— WORK INSTRUCTION —
The answer is all of the entries below, repeated exactly and free of pictures.

— THE DATA —
____________

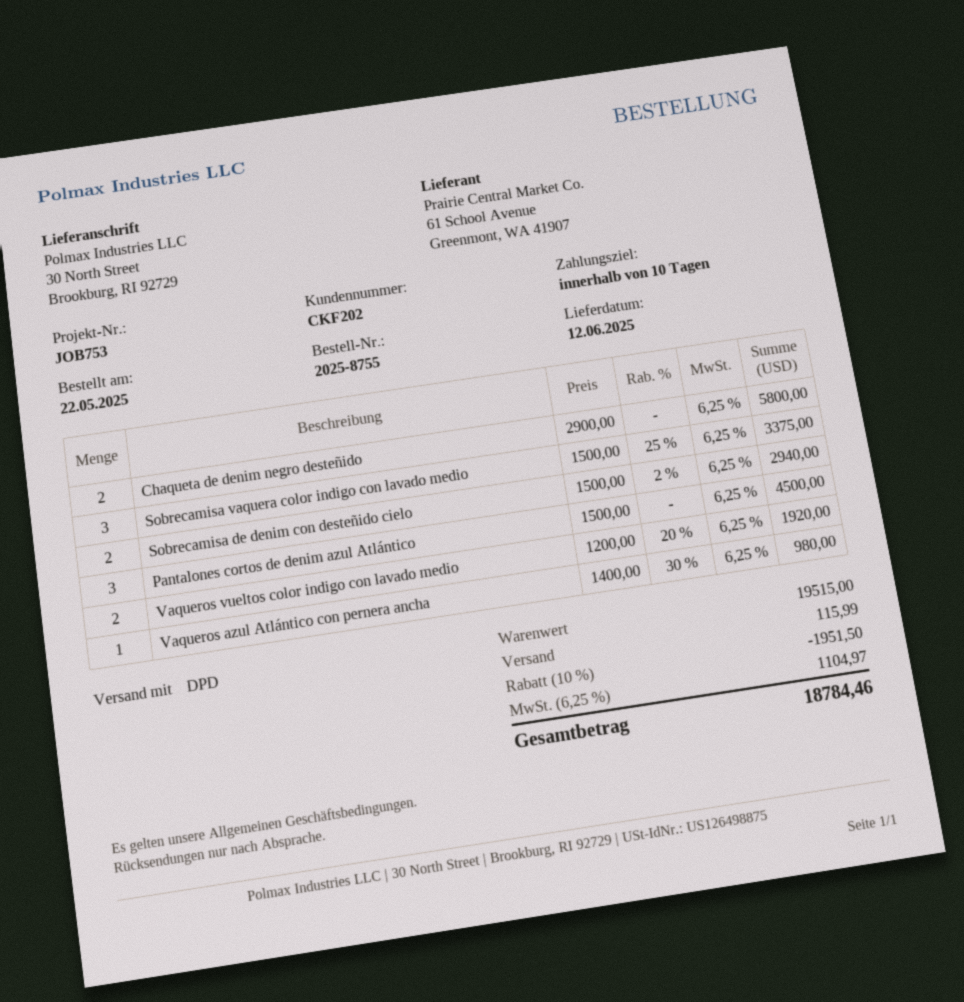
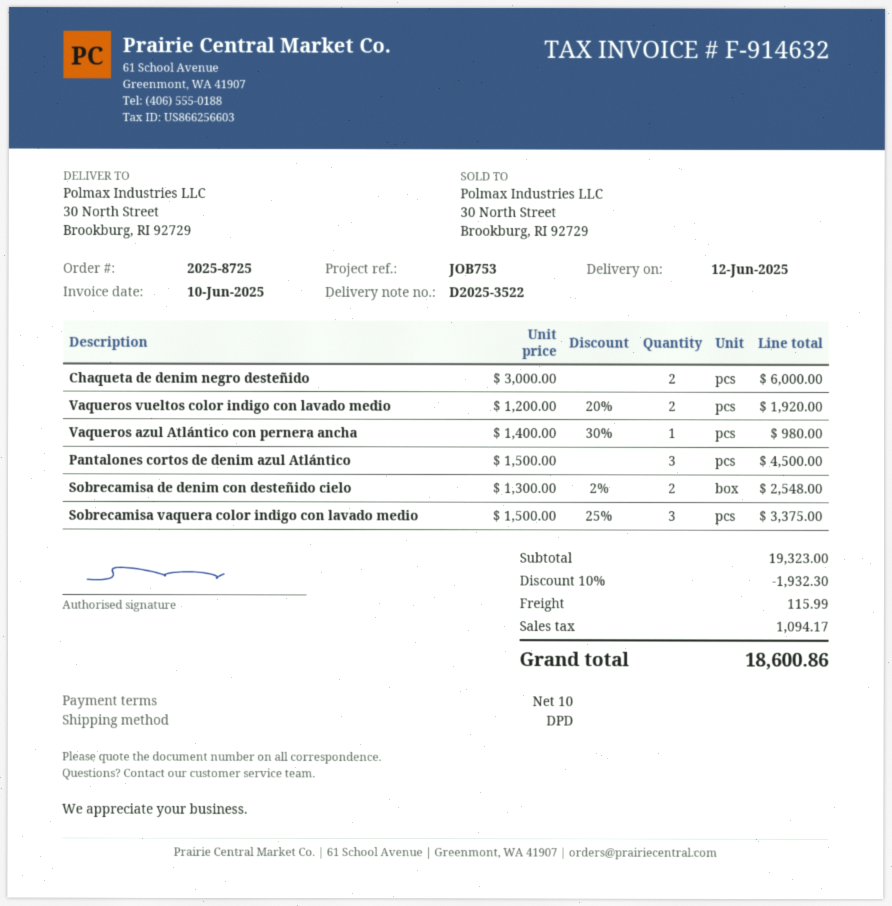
order number: 2025-8755 -> 2025-8725
Chaqueta de denim negro desteñido: 2 x 2900.00 = 5800.00 -> 2 x 3000.00 = 6000.00
Sobrecamisa de denim con desteñido cielo: 2 x 1500.00 - 2% = 2940.00 -> 2 x 1300.00 - 2% = 2548.00
subtotal: 19515.00 -> 19323.00
discount: 10% = 1951.50 -> 10% = 1932.30
tax: 1104.97 -> 1094.17
total: 18784.46 -> 18600.86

____________

— EXERCISE OUTPUT —
order number: 2025-8755 -> 2025-8725
Chaqueta de denim negro desteñido: 2 x 2900.00 = 5800.00 -> 2 x 3000.00 = 6000.00
Sobrecamisa de denim con desteñido cielo: 2 x 1500.00 - 2% = 2940.00 -> 2 x 1300.00 - 2% = 2548.00
subtotal: 19515.00 -> 19323.00
discount: 10% = 1951.50 -> 10% = 1932.30
tax: 1104.97 -> 1094.17
total: 18784.46 -> 18600.86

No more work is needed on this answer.